• _Exercise_
Will you output the entries below exactly, skipping every image they contain?

Records from a collection:
◇ ◇ ◇ ◇ ◇

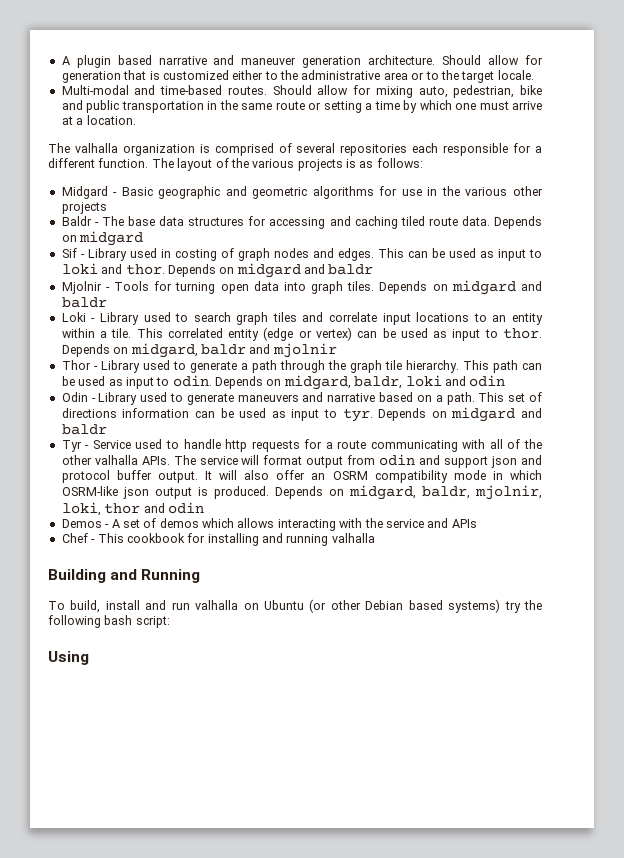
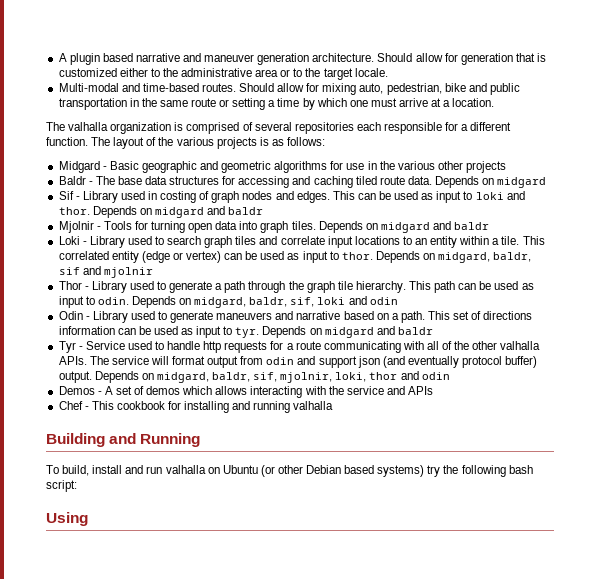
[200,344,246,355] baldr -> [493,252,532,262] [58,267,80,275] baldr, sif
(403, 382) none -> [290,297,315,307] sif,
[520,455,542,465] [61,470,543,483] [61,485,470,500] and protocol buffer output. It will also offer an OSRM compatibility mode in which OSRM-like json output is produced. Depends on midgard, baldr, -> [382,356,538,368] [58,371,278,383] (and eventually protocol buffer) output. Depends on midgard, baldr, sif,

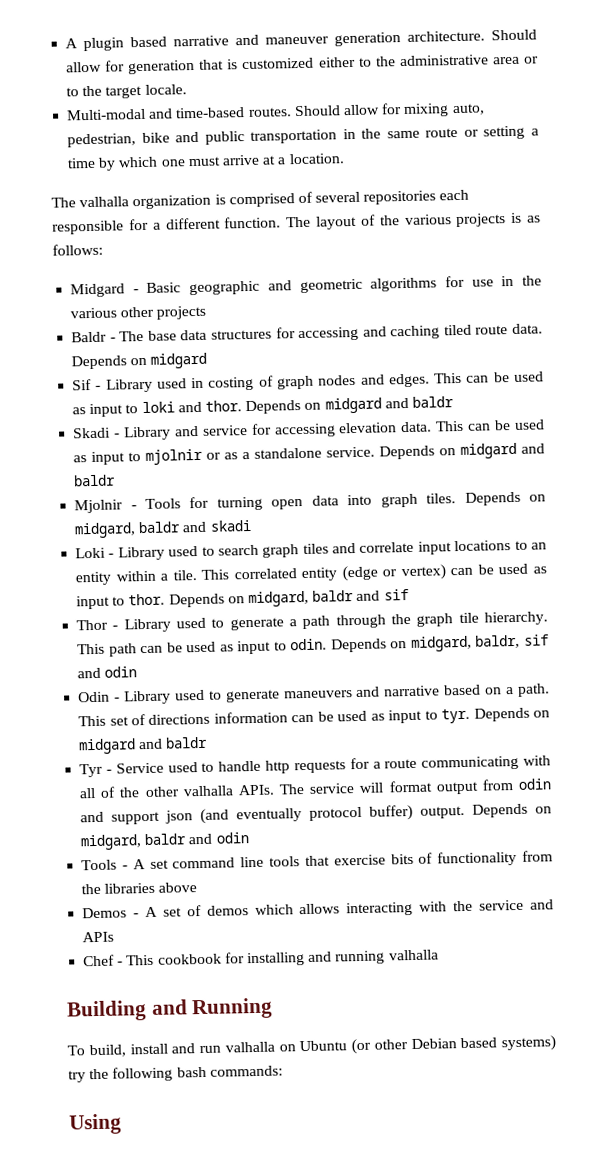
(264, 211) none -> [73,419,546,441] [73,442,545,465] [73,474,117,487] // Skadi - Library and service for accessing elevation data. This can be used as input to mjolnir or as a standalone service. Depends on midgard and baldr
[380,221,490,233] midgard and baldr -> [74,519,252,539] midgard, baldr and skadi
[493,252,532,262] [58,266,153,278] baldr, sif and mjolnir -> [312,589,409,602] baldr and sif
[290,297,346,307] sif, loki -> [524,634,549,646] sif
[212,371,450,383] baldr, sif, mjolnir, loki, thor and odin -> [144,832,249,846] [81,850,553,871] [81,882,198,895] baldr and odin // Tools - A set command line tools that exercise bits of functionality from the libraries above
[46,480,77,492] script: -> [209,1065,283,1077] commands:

◇ ◇ ◇ ◇ ◇

• _Your solution_
[200,344,246,355] baldr -> [493,252,532,262] [58,267,80,275] baldr, sif
(403, 382) none -> [290,297,315,307] sif,
[520,455,542,465] [61,470,543,483] [61,485,470,500] and protocol buffer output. It will also offer an OSRM compatibility mode in which OSRM-like json output is produced. Depends on midgard, baldr, -> [382,356,538,368] [58,371,278,383] (and eventually protocol buffer) output. Depends on midgard, baldr, sif,

(264, 211) none -> [73,419,546,441] [73,442,545,465] [73,474,117,487] // Skadi - Library and service for accessing elevation data. This can be used as input to mjolnir or as a standalone service. Depends on midgard and baldr
[380,221,490,233] midgard and baldr -> [74,519,252,539] midgard, baldr and skadi
[493,252,532,262] [58,266,153,278] baldr, sif and mjolnir -> [312,589,409,602] baldr and sif
[290,297,346,307] sif, loki -> [524,634,549,646] sif
[212,371,450,383] baldr, sif, mjolnir, loki, thor and odin -> [144,832,249,846] [81,850,553,871] [81,882,198,895] baldr and odin // Tools - A set command line tools that exercise bits of functionality from the libraries above
[46,480,77,492] script: -> [209,1065,283,1077] commands:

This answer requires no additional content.